Empyema refers to the accumulation of infectious inflammatory material within the pleural space. Infection can be an extension of a primary pulmonary lesion,the result of direct penetrating trauma, or by way of a lymphatic or hematogenous route. Accumulation of inflammatory debris provides a continued colloidal draw of fluid into the cavity. Lymphatic obstruction by debris further worsens the ability of pleural fluid mechanics to resolve the accumulation. Thus chest drainage is critical to successful control. Microbiologic examination (including Gram stains initially pending culture and susceptibility data) should be the basis of initial antimicrobial selection. Subsequent daily cytologic studies with Gram staining should provide the basis for response to therapy.
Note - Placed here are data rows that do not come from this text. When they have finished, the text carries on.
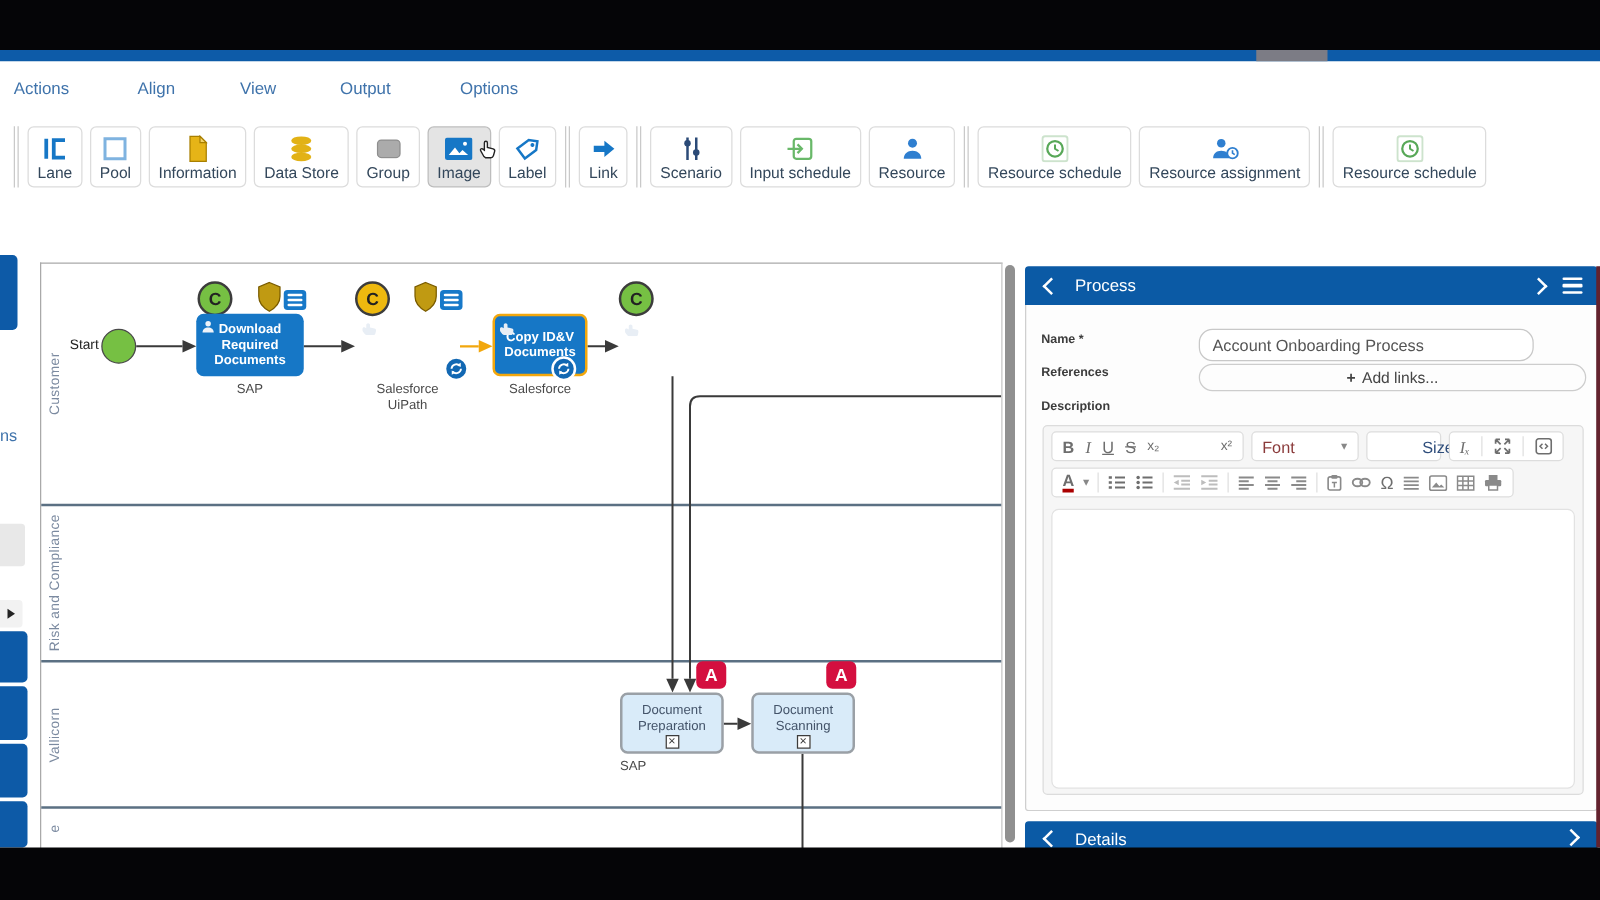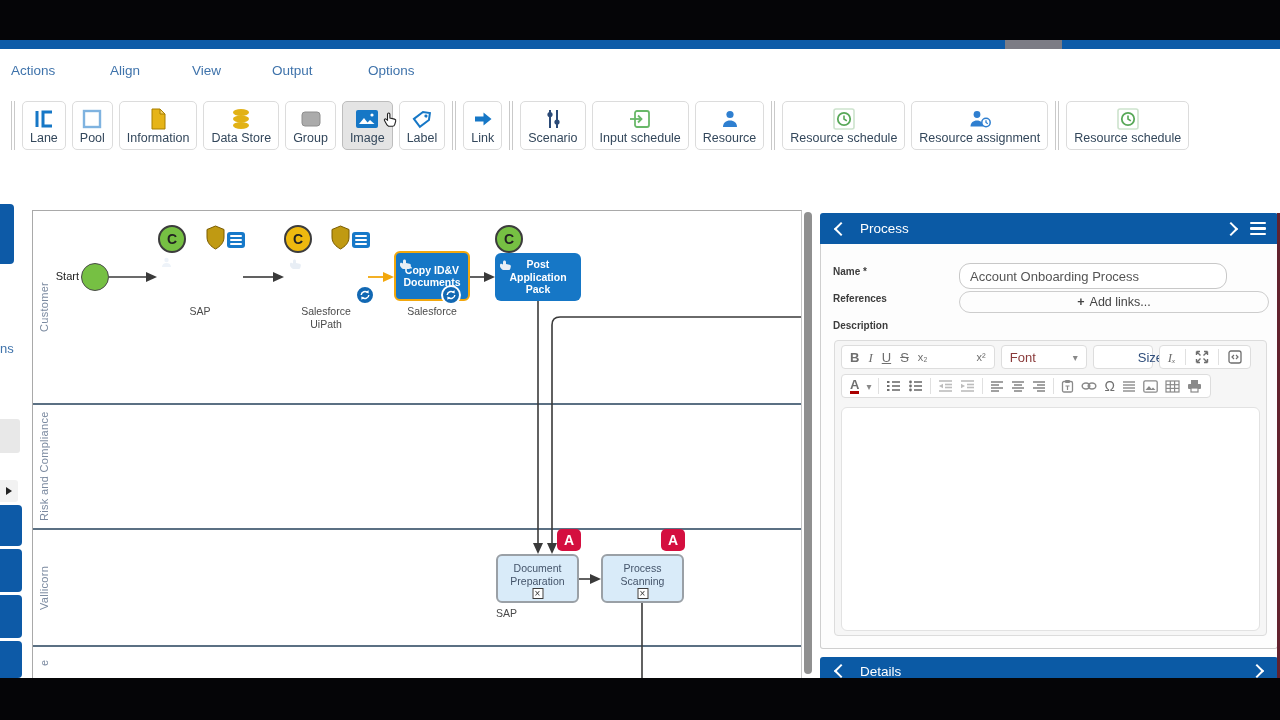--- a/index.html
+++ b/index.html
@@ -335,20 +335,21 @@
       </svg>
   </span>
   <span class="list-badge" style="left:319px;top:21px;">
       <i></i>
       <i></i>
       <i></i>
     </span>
 
   <div class="c-badge" style="left:462px;top:14px;background:#76c043;">C</div>
 
+  <div class="task-blue" style="left:124px;top:40px;">Download Required Documents</div>
   <span class="type-icon" style="left:128px;top:43px;">
     <svg width="11" height="11">
         <circle cx="5.5" cy="3" r="2.2" fill="#eef3f9"></circle>
         <path d="M1 10 c0-2.5 2-4 4.5-4 s4.5 1.5 4.5 4 z" fill="#eef3f9"></path>
       </svg>
   </span>
 
   <span class="type-icon" style="left:256px;top:44px;">
     <svg width="12" height="10">
         <path d="M1 5 c0-1 1-1.6 2-1 l1 .6 V2 c0-.9.7-1.5 1.5-1.5 S7 1.1 7 2 v2 l3.6.8 c.9.2 1.4 1 1.2 1.9 l-.5 2 c-.2.8-.9 1.3-1.7 1.3 H4.4 c-.6 0-1.2-.3-1.6-.8 L1.4 7.4 C1.1 7 1 6.6 1 6.2 z" fill="#e8eef5"></path>
@@ -375,21 +376,20 @@
     <svg width="12" height="12">
         <g stroke="#fff" stroke-width="1.5" fill="none">
       <path d="M2.2 6 a3.8 3.8 0 0 1 6.6-2.3"></path>
           <path d="M9.8 6 a3.8 3.8 0 0 1-6.6 2.3"></path>
         </g>
       <polygon points="9.6,1.2 9.6,4.6 6.6,3" fill="#fff"></polygon>
         <polygon points="2.4,10.8 2.4,7.4 5.4,9" fill="#fff"></polygon>
       </svg>
   </span>
 
-  <div class="task-blue" style="left:462px;top:42px;height:48px;">Post Application Pack</div>
   <span class="type-icon" style="left:466px;top:45px;">
     <svg width="12" height="10">
         <path d="M1 5 c0-1 1-1.6 2-1 l1 .6 V2 c0-.9.7-1.5 1.5-1.5 S7 1.1 7 2 v2 l3.6.8 c.9.2 1.4 1 1.2 1.9 l-.5 2 c-.2.8-.9 1.3-1.7 1.3 H4.4 c-.6 0-1.2-.3-1.6-.8 L1.4 7.4 C1.1 7 1 6.6 1 6.2 z" fill="#e8eef5"></path>
       </svg>
   </span>
 
   <div class="sys-label" style="left:124px;top:94px;width:86px;">SAP</div>
   <div class="sys-label" style="left:247px;top:94px;width:92px;">
     <div>Salesforce</div>
     <div>UiPath</div>
@@ -397,21 +397,21 @@
   <div class="sys-label" style="left:357px;top:94px;width:84px;">Salesforce</div>
 
   <div class="a-badge" style="left:524px;top:318px;">A</div>
   <div class="a-badge" style="left:628px;top:318px;">A</div>
 
   <div class="task-light" style="left:463px;top:343px;">
     <span>Document Preparation</span>
     <span class="xbox">×</span>
   </div>
   <div class="task-light" style="left:568px;top:343px;">
-    <span>Process Scanning</span>
+    <span>Document Scanning</span>
     <span class="xbox">×</span>
   </div>
   <div class="sys-label" style="left:455px;top:396px;width:83px;text-align:left;padding-left:8px;">SAP</div>
 </div>
 
 <div class="scroll-thumb" style="left:804px;top:212px;width:8px;height:462px;"></div>
 
 <div class="panel-head" style="left:820px;top:213px;width:458px;height:31px;position:absolute;">
   <span class="chev chev-l" style="margin-left:16px;"></span>
   <span class="panel-title">Process</span>

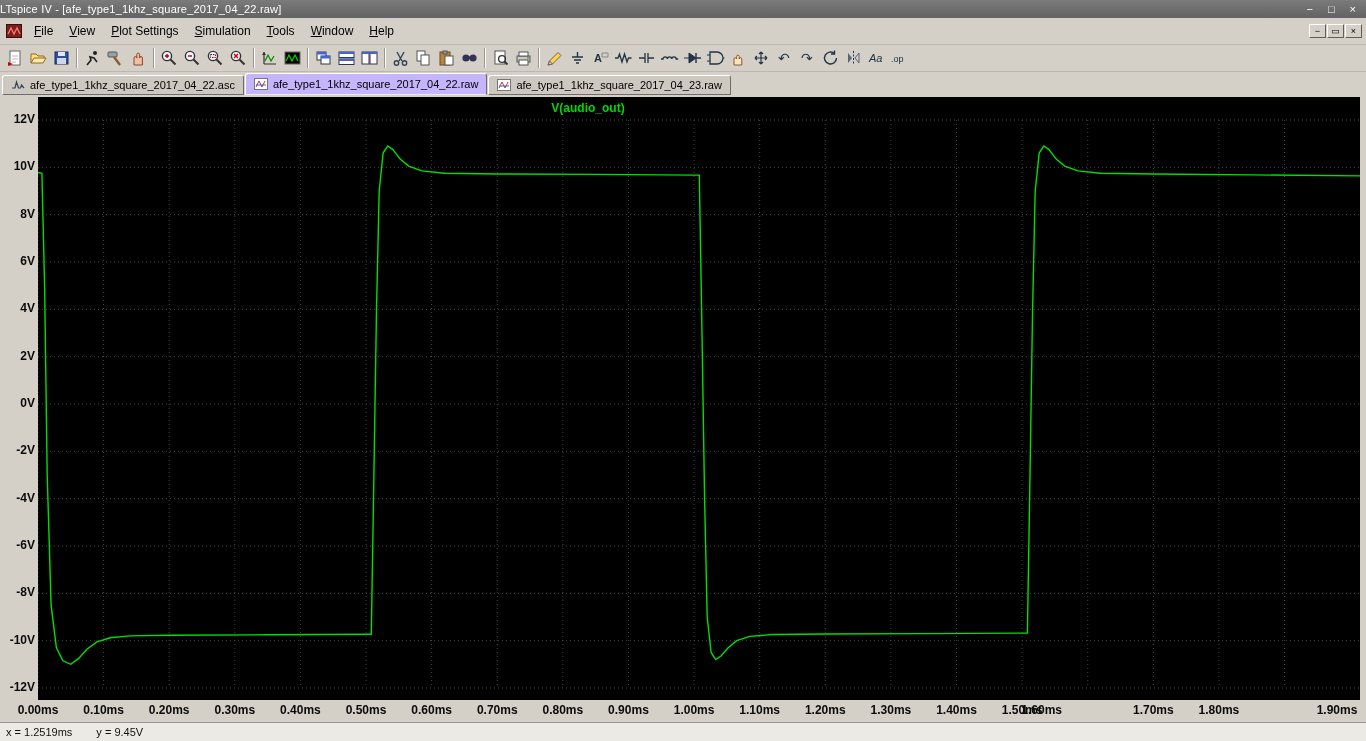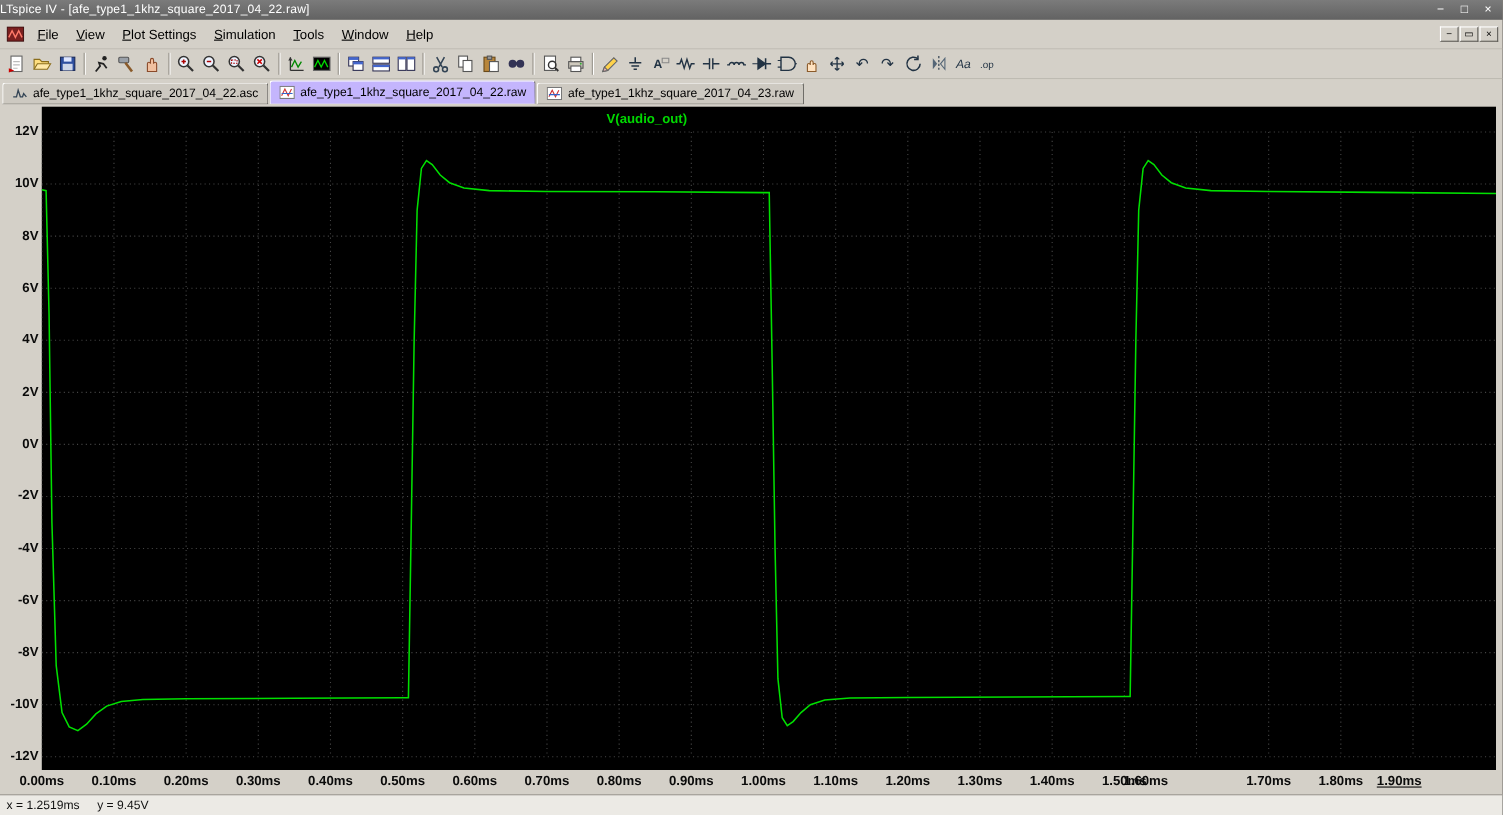--- a/index.html
+++ b/index.html
@@ -65,21 +65,21 @@
     font-size:12px; font-weight:bold; cursor:default;
   }
   .ylab { position:absolute; left:0; width:35px; text-align:right; font-size:12px; font-weight:bold; color:#0a0a0a; }
   .xlabels { position:absolute; left:0; top:605px; width:1366px; height:22px; }
   .xlab { position:absolute; top:3px; width:60px; text-align:center; font-size:12px; font-weight:bold; color:#0a0a0a; }
 
   
   .statusbar {
     position:absolute; left:0; top:722px; width:1366px; height:19px;
     background:#eceae5; border-top:1px solid #9a968e; font-size:11px; color:#111;
-    display:flex; align-items:center;
+    display:flex; align-items:center;gap:8px;
   }
   .status-x { margin-left:6px; margin-right:16px; }
 </style>
 </head>
 <body>
 
 <div class="window">
 
   <div class="titlebar">
     <span class="title-text">LTspice IV - [afe_type1_1khz_square_2017_04_22.raw]</span>
@@ -447,21 +447,21 @@
         <div class="xlab" style="left: 598.471px;">0.90ms</div>
         <div class="xlab" style="left: 664.079px;">1.00ms</div>
         <div class="xlab" style="left: 729.687px;">1.10ms</div>
         <div class="xlab" style="left: 795.295px;">1.20ms</div>
         <div class="xlab" style="left: 860.903px;">1.30ms</div>
         <div class="xlab" style="left: 926.511px;">1.40ms</div>
         <div class="xlab" style="left: 992.119px;">1.50ms</div>
         <div class="xlab" style="left: 1002px; text-align: right;">1.60ms</div>
         <div class="xlab" style="left: 1123.33px;">1.70ms</div>
         <div class="xlab" style="left: 1188.94px;">1.80ms</div>
-        <div class="xlab" style="left: 1242px; text-decoration: underline;">1.90ms</div>
+        <div class="xlab" style="left: 1307px;">1.90ms</div>
       </div>
   </div>
 
   <div class="statusbar">
     <span class="status-x">x = 1.2519ms</span>
     <span class="status-y">y = 9.45V</span>
   </div>
 
 </div>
The fluid should be recultured if bacterial growth has not changed for 2 to 3 subsequent days or if the morphology of the organism changes. Note that absence of an organism on Gram stain does not necessarily indicate the absence of organisms at the site of infection. Because the incidence of anaerobic infections in empyema is high in dogs and cats, both aerobic and anaerobic cultures should be collected. Care must be taken to collect the anaerobic culture properly. Despite the presence of organisms on Gram stains, cultures often do not yield growth. Thus antimicrobial therapy often must be empirical.
Empirical therapy should include drugs effective against likely infecting organisms, including anerobic organisms (see Chapter 8).